Ahhh, this book was a bit of nostalgia. I read a lot of books when I was younger in which authors looked back to life changing times in their lives and wrote of that era. Mostly it was their tweens in the 60's and 70's. This one takes me back. I turned 14 in 1985, just slightly off from this story. I remember how the US was coming to terms with how horrible Vietnam was and that maybe we should be a little more honest with ourselves about our own history. Sure, that lesson still hasn't gotten to everyone, but it is out there. Here we have Lyndie. Her entire life is changing. Not a thing staying the same. Her dad lost his job and his good friend. He is drinking more and more and he is thinking about his past. Mom has headaches and has lost her spark. She works and sleeps. They have lost their home and have to move back in with Dad's parents, controlling and proper Southern grandma and busy, avoiding grandpa. Lyndie is caring but confused. She loves history and the Civil War but she is realizing that our history may not be what we always thought it was, and neither is her own family.
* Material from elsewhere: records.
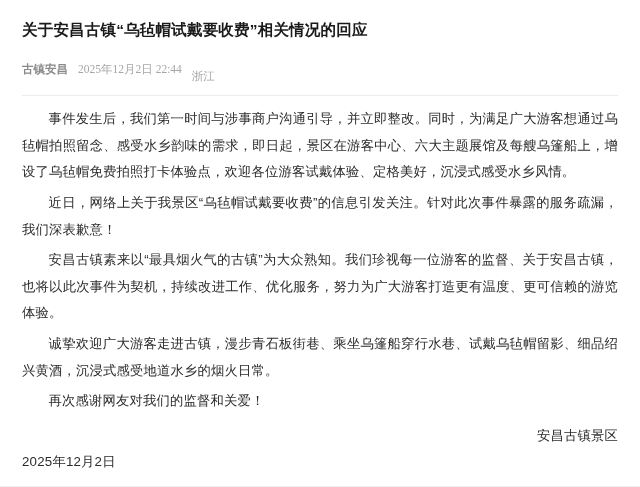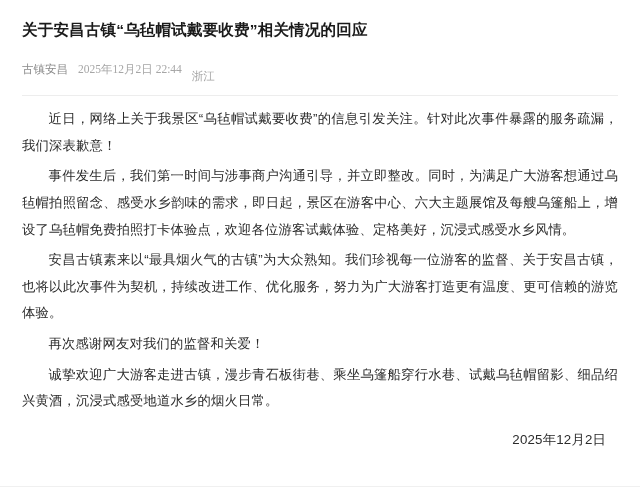--- a/index.html
+++ b/index.html
@@ -32,20 +32,21 @@
   .meta-row {
     display: flex;
     align-items: center;
     gap: 10px;
     margin-top: 14px;
     font-size: 11.5px;
     color: #999999;
   }
   .meta-source {
     color: #8a8a8a;
+    font-weight: bold;
   }
   .meta-date {
     color: #a6a6a6;
     font-family: Liberation Serif, serif;
   }
   .meta-location {
     color: #a6a6a6;
     margin-top: 14px;
   }
   .divider {
@@ -70,22 +71,21 @@
     line-height: 2.0;
     color: #2b2b2b;
     text-align: right;
     margin: 8px 0 0 0;
     letter-spacing: 0.2px;
   }
   .sign-date {
     font-size: 13.3px;
     line-height: 2.0;
     color: #2b2b2b;
-    text-align: right;
-    margin: 12px;
+    margin: 0;
     letter-spacing: 0.2px;
   }
   .bottom-rule {
     position: absolute;
     left: 0;
     right: 0;
     bottom: 0;
     border-top: 1px solid #f0f0f0;
   }
 </style>
@@ -98,23 +98,24 @@
 
   <div class="meta-row">
     <span class="meta-source">古镇安昌</span>
     <span class="meta-date">2025年12月2日 22:44</span>
     <span class="meta-location">浙江</span>
   </div>
 
   <div class="divider"></div>
 
   <div class="body-text">
+    <p class="para">事件发生后，我们第一时间与涉事商户沟通引导，并立即整改。同时，为满足广大游客想通过乌毡帽拍照留念、感受水乡韵味的需求，即日起，景区在游客中心、六大主题展馆及每艘乌篷船上，增设了乌毡帽免费拍照打卡体验点，欢迎各位游客试戴体验、定格美好，沉浸式感受水乡风情。</p>
     <p class="para">近日，网络上关于我景区“乌毡帽试戴要收费”的信息引发关注。针对此次事件暴露的服务疏漏，我们深表歉意！</p>
-    <p class="para">事件发生后，我们第一时间与涉事商户沟通引导，并立即整改。同时，为满足广大游客想通过乌毡帽拍照留念、感受水乡韵味的需求，即日起，景区在游客中心、六大主题展馆及每艘乌篷船上，增设了乌毡帽免费拍照打卡体验点，欢迎各位游客试戴体验、定格美好，沉浸式感受水乡风情。</p>
     <p class="para">安昌古镇素来以“最具烟火气的古镇”为大众熟知。我们珍视每一位游客的监督、关于安昌古镇，也将以此次事件为契机，持续改进工作、优化服务，努力为广大游客打造更有温度、更可信赖的游览体验。</p>
+    <p class="para">诚挚欢迎广大游客走进古镇，漫步青石板街巷、乘坐乌篷船穿行水巷、试戴乌毡帽留影、细品绍兴黄酒，沉浸式感受地道水乡的烟火日常。</p>
     <p class="para">再次感谢网友对我们的监督和关爱！</p>
-    <p class="para">诚挚欢迎广大游客走进古镇，漫步青石板街巷、乘坐乌篷船穿行水巷、试戴乌毡帽留影、细品绍兴黄酒，沉浸式感受地道水乡的烟火日常。</p>
 
+    <p class="signature">安昌古镇景区</p>
     <p class="sign-date">2025年12月2日</p>
   </div>
 
   <div class="bottom-rule"></div>
 </div>
 
 </body></html>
Everyone in her life is more and more obsessed with their own agenda so Lyndie looks for distraction with a deer she names Velvet and the new kid in town DB. Tensions get stronger and stronger and you just know you are headed for an explosion. You watch everyone running full speed at each other completely unable to stop themselves. Thank you to Gail Shepherd and the publishers for allowing me this copy to read and review. In a time when we are truly trying to understand the effects of trauma, especially on children, this is a nice addition to my library.